In the records below, find the line with "RANDLE KENSA | nar.: 97 -> 98", then retype it and every following line exactly, stopping after the line with "PAPUSH SVETLANA | nar.: 98 -> 97". Leave the pictures out.

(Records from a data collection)
--

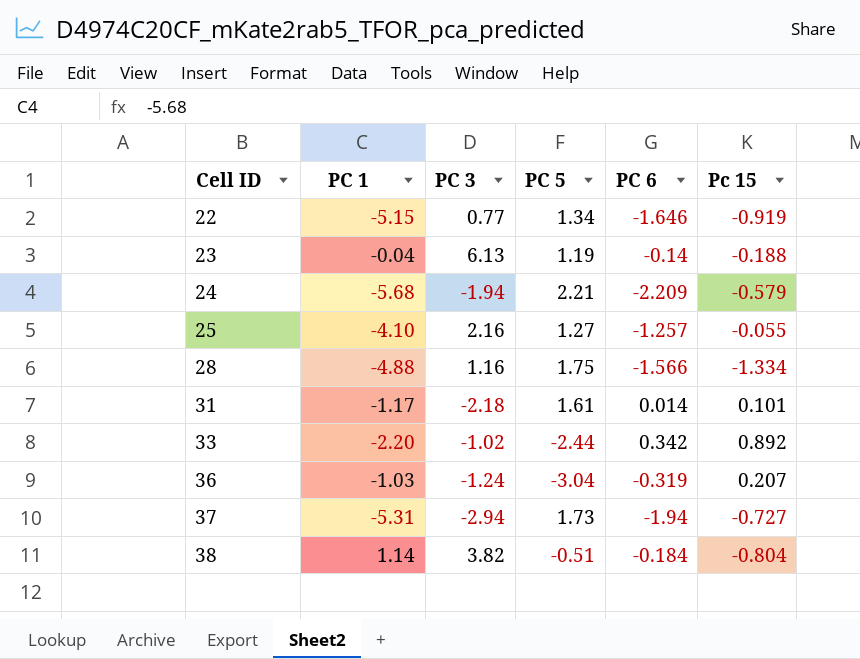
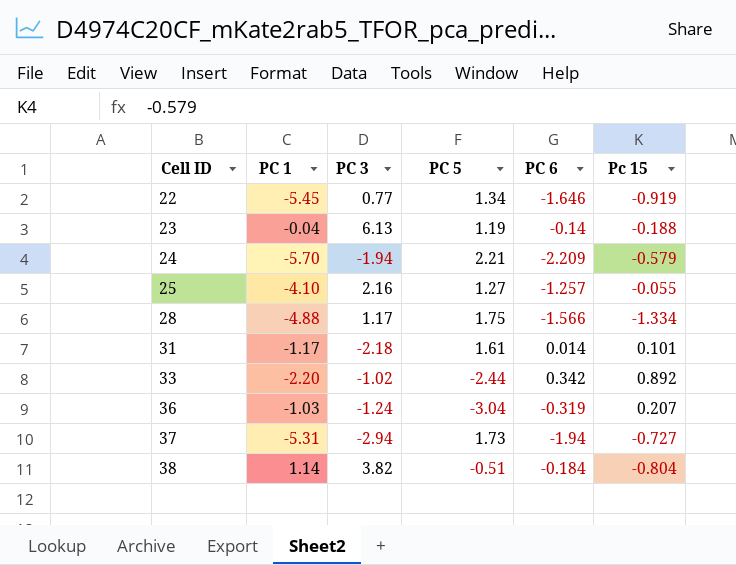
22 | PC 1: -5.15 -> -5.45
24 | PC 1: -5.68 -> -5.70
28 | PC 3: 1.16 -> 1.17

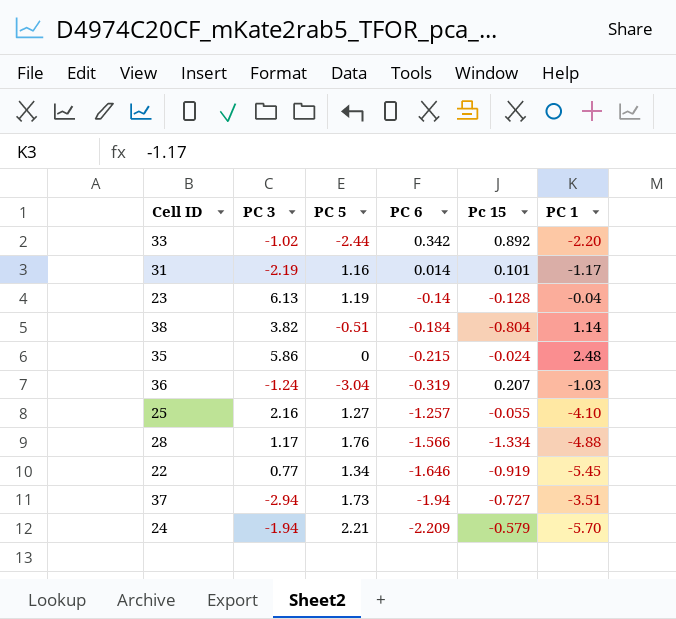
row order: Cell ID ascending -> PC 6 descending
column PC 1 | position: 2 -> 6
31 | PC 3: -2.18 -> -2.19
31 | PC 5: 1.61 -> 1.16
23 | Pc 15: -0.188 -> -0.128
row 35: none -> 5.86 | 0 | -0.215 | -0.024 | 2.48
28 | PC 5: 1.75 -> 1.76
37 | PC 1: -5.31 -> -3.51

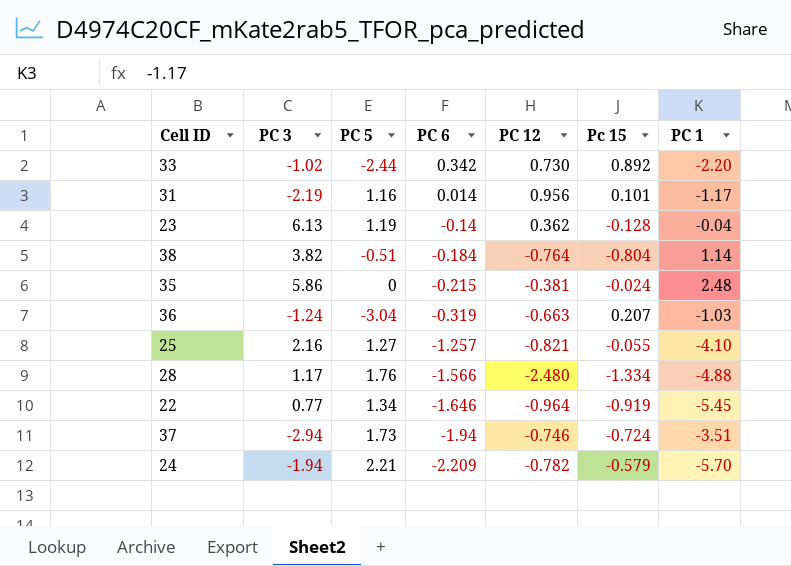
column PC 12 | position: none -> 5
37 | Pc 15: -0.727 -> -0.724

--

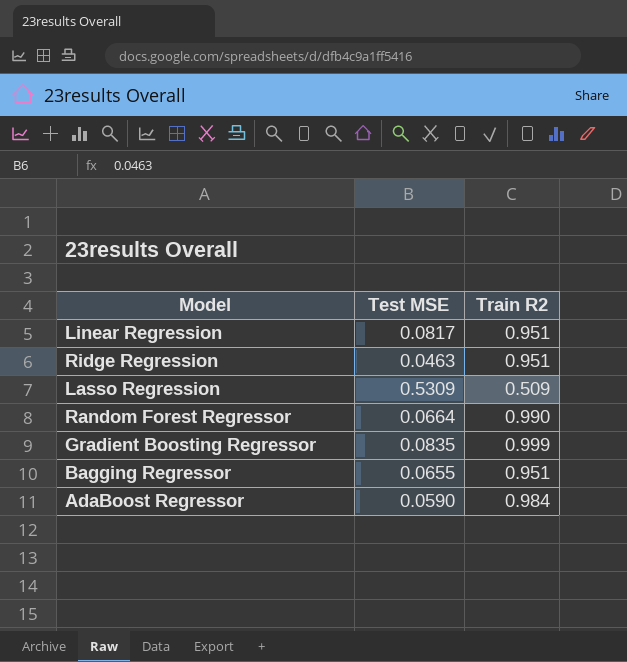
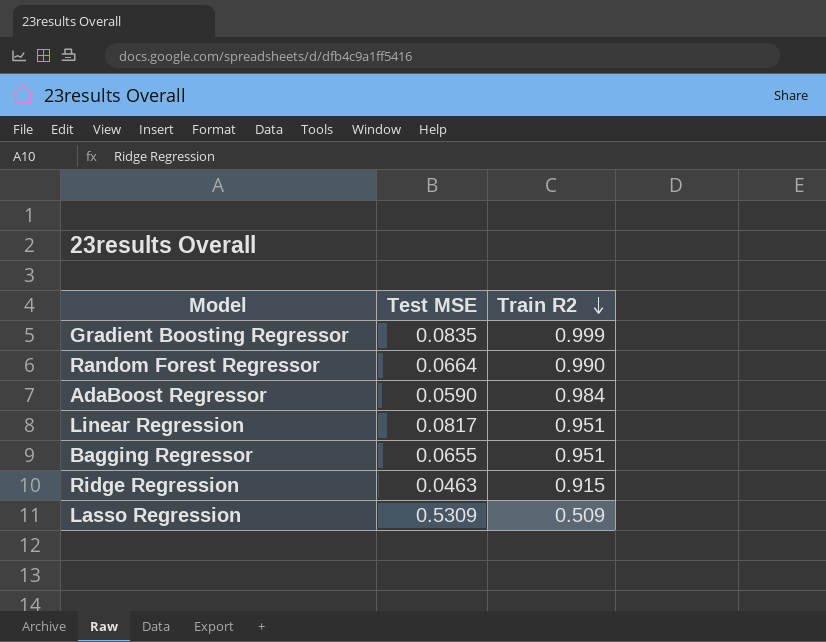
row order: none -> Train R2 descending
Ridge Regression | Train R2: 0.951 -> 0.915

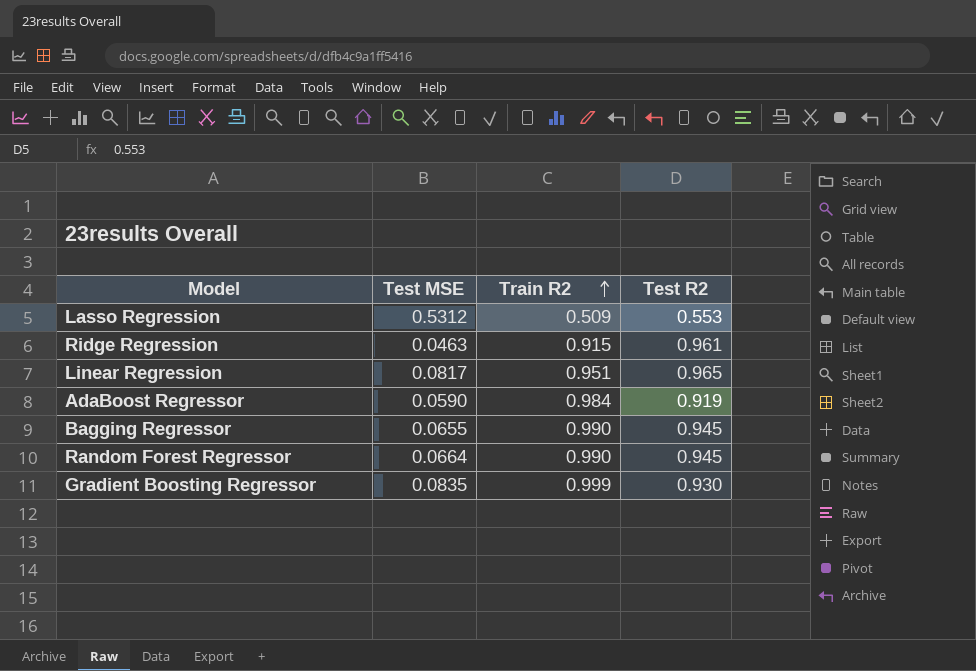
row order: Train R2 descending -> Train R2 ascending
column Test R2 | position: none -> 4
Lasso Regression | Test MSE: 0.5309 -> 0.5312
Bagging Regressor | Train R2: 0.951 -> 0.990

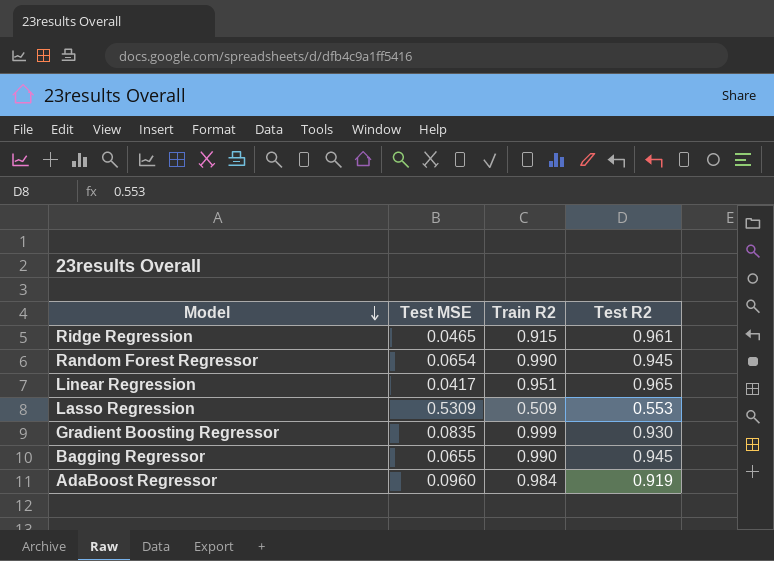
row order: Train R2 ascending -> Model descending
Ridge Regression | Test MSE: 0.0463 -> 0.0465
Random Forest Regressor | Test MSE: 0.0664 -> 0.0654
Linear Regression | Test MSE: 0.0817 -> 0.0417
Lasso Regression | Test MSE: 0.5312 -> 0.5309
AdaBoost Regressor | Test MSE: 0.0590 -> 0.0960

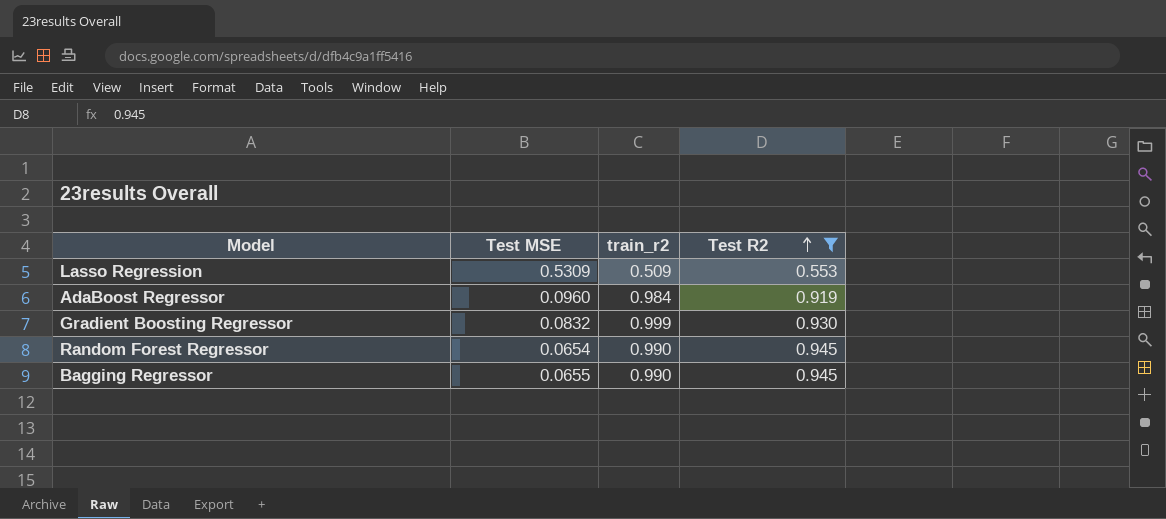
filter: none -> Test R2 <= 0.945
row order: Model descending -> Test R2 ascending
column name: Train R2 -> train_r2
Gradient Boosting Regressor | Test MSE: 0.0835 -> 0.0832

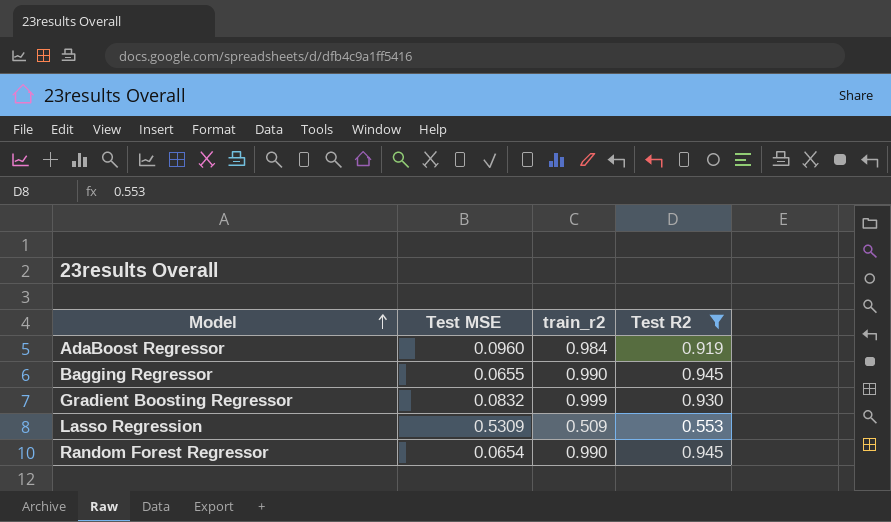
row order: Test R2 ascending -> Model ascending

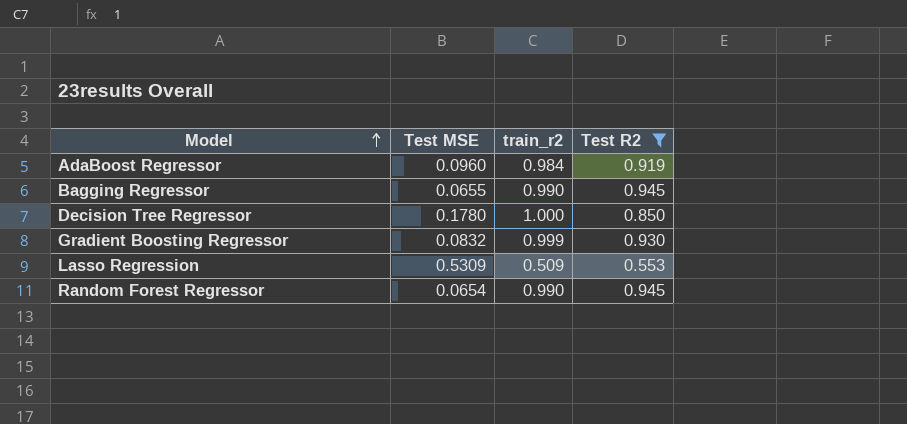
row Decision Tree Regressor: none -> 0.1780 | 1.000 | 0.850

--

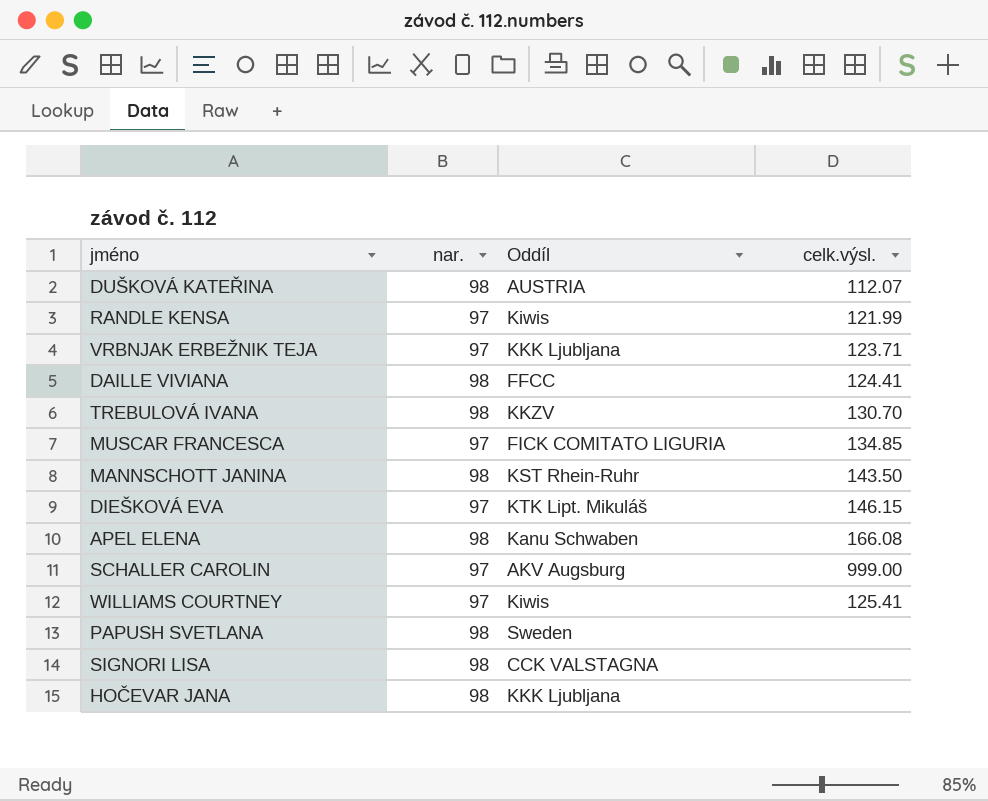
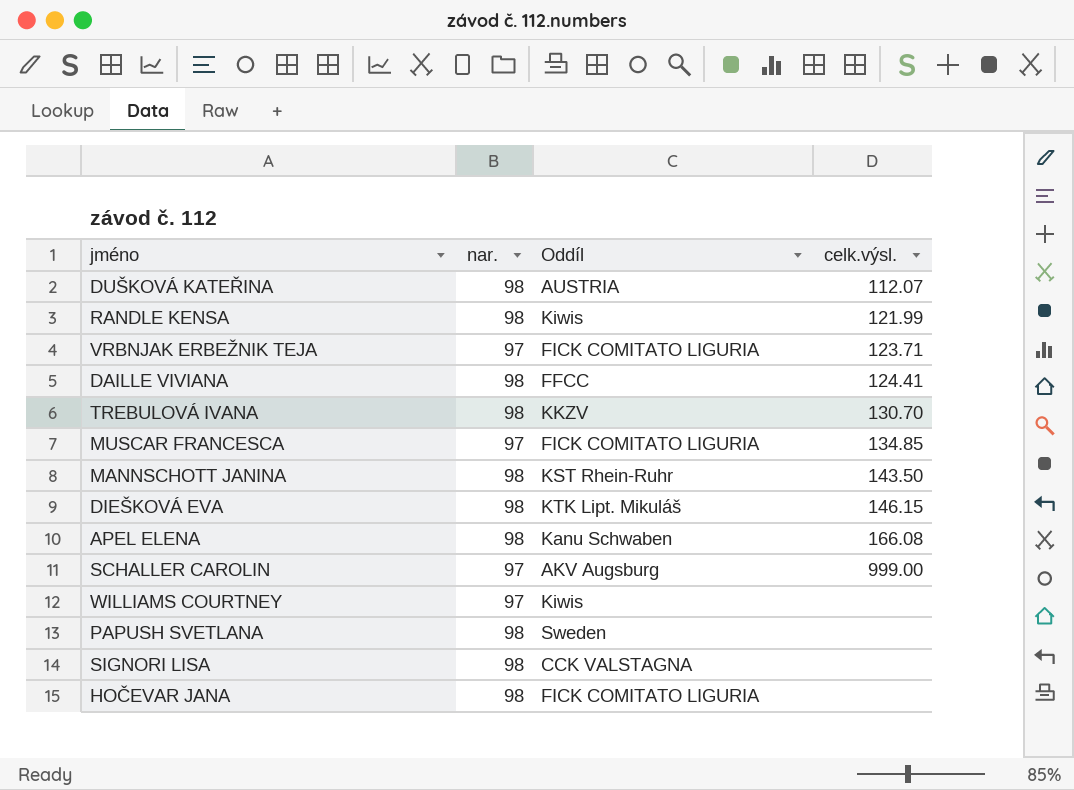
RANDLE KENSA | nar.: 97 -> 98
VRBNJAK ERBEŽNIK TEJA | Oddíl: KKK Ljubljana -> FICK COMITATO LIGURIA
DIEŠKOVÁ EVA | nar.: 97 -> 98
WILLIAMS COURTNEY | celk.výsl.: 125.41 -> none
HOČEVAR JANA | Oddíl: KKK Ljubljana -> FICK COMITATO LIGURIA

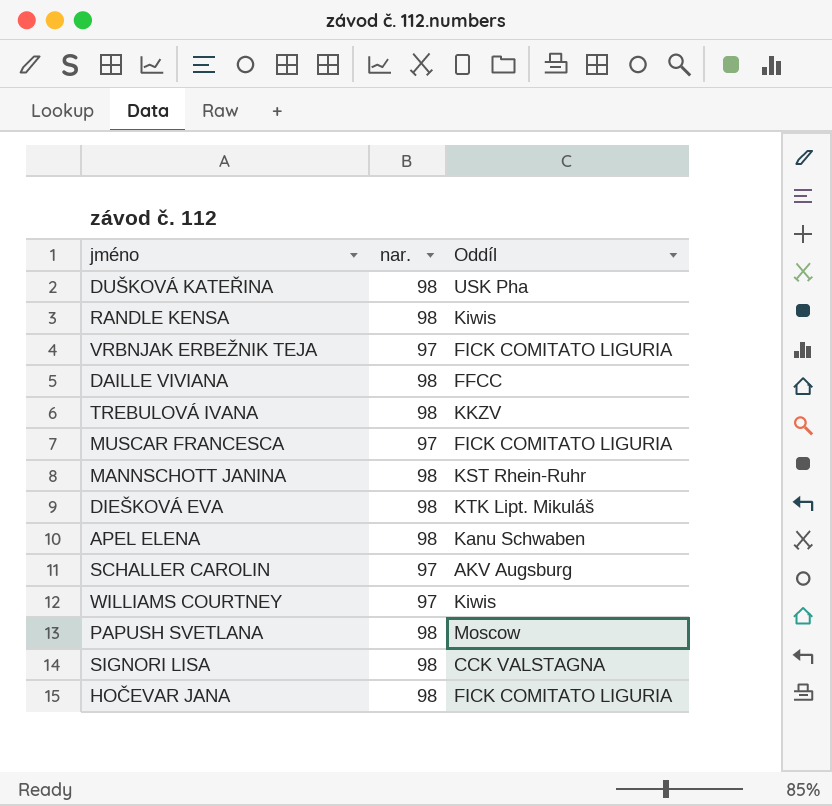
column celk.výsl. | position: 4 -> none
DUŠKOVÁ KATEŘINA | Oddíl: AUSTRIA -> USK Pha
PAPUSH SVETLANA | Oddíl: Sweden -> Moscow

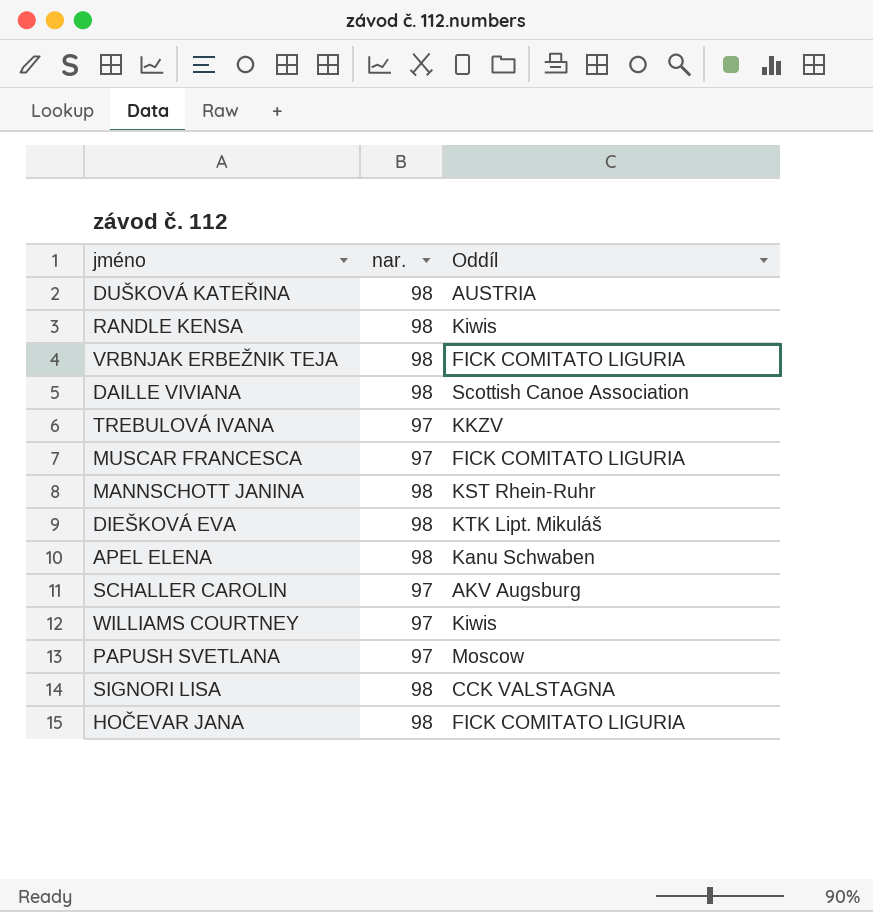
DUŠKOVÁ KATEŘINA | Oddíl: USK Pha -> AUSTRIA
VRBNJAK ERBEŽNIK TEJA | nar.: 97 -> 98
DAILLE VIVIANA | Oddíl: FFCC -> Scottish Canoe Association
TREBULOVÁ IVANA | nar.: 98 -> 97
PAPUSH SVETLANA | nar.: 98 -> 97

--

* _SOLUTION TO THIS PROBLEM_:
RANDLE KENSA | nar.: 97 -> 98
VRBNJAK ERBEŽNIK TEJA | Oddíl: KKK Ljubljana -> FICK COMITATO LIGURIA
DIEŠKOVÁ EVA | nar.: 97 -> 98
WILLIAMS COURTNEY | celk.výsl.: 125.41 -> none
HOČEVAR JANA | Oddíl: KKK Ljubljana -> FICK COMITATO LIGURIA

column celk.výsl. | position: 4 -> none
DUŠKOVÁ KATEŘINA | Oddíl: AUSTRIA -> USK Pha
PAPUSH SVETLANA | Oddíl: Sweden -> Moscow

DUŠKOVÁ KATEŘINA | Oddíl: USK Pha -> AUSTRIA
VRBNJAK ERBEŽNIK TEJA | nar.: 97 -> 98
DAILLE VIVIANA | Oddíl: FFCC -> Scottish Canoe Association
TREBULOVÁ IVANA | nar.: 98 -> 97
PAPUSH SVETLANA | nar.: 98 -> 97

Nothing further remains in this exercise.